SOURCE DATA section start

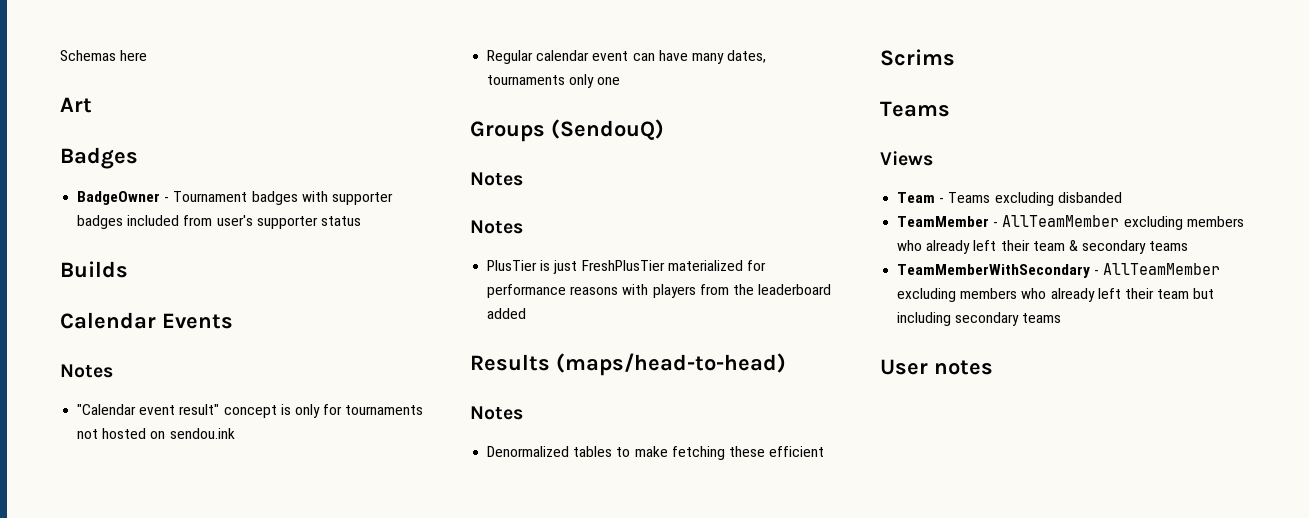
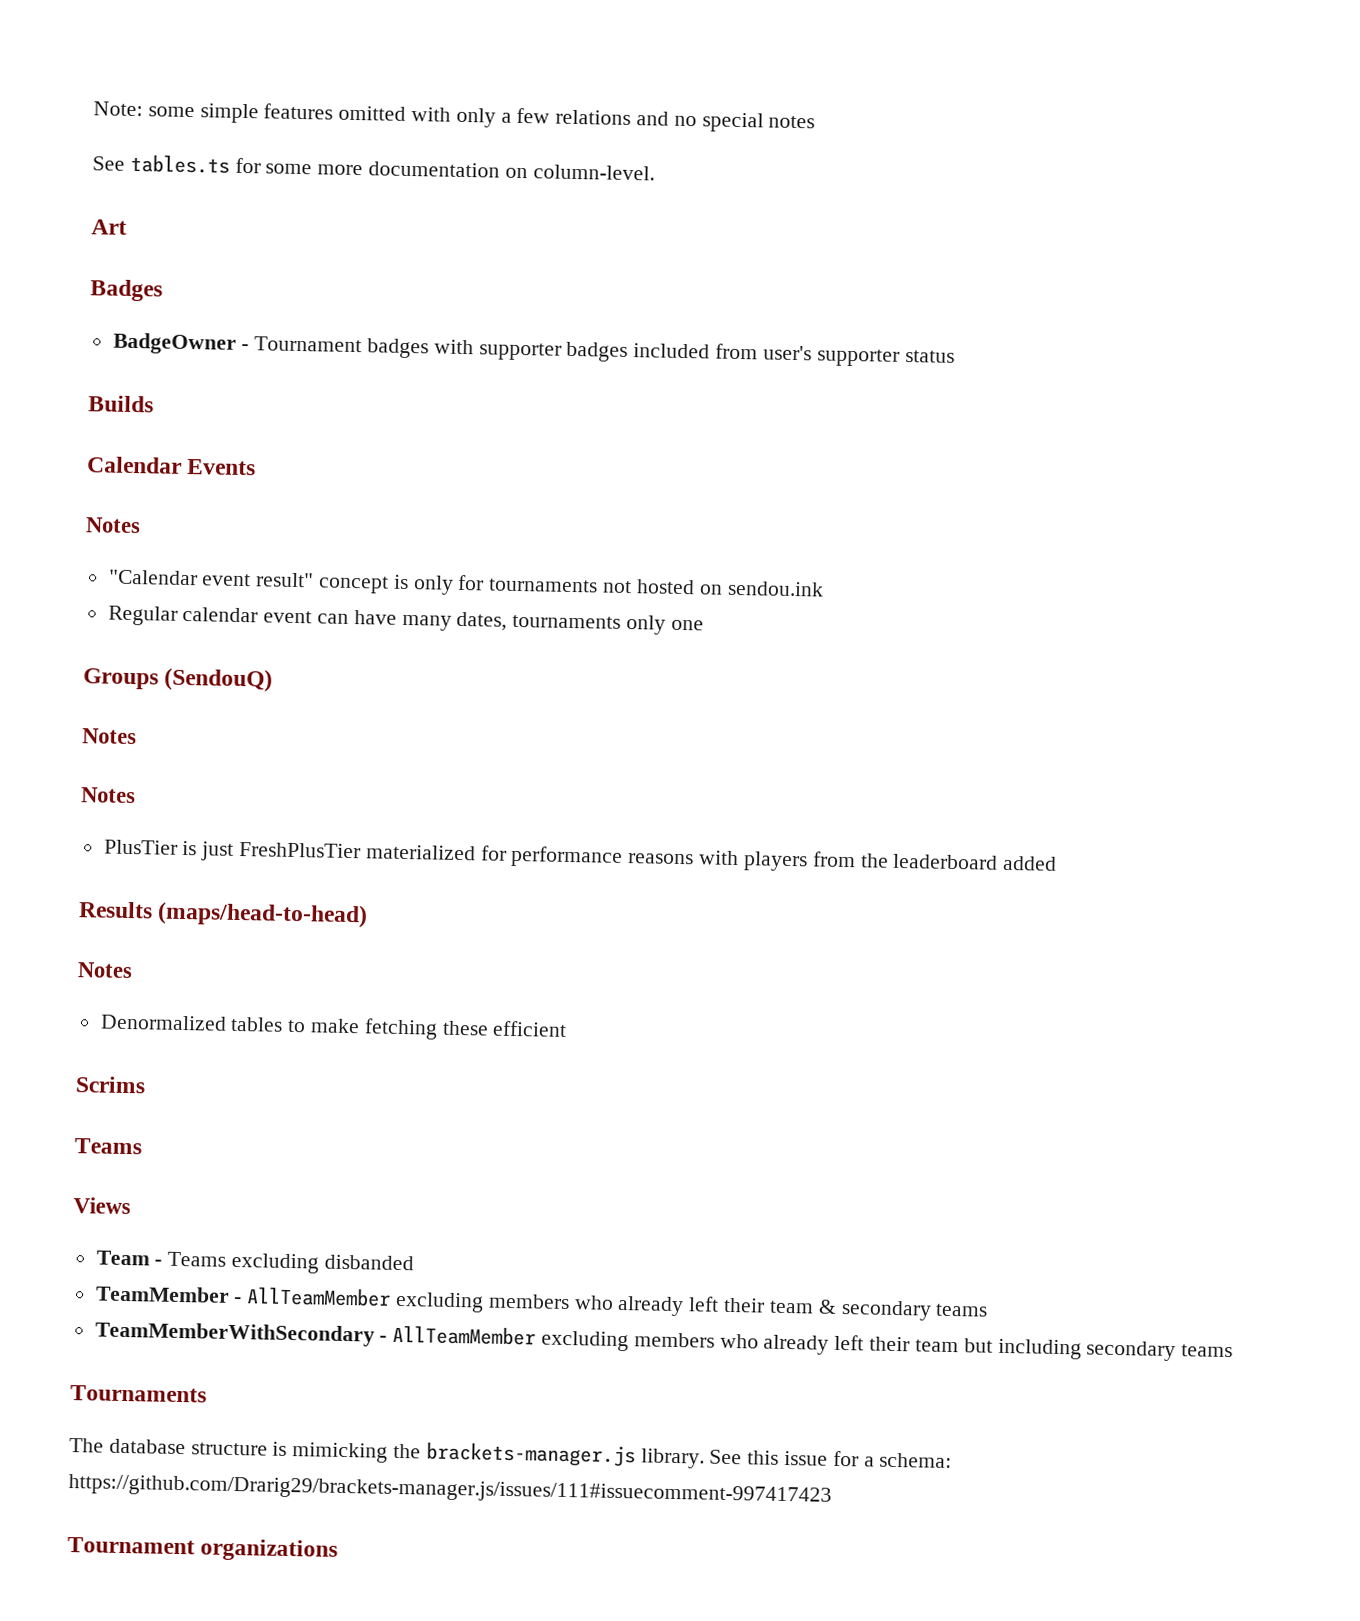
- Schemas here
+ Note: some simple features omitted with only a few relations and no special notes
+ See tables.ts for some more documentation on column-level.
- User notes
+ Tournaments
+ The database structure is mimicking the brackets-manager.js library. See this issue for a schema: https://github.com/Drarig29/brackets-manager.js/issues/111#issuecomment-997417423
+ Tournament organizations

SOURCE DATA section end

Each line of the entries above that contains "some" must be copied into the answer.

§ FINAL ANSWER
+ Note: some simple features omitted with only a few relations and no special notes
+ See tables.ts for some more documentation on column-level.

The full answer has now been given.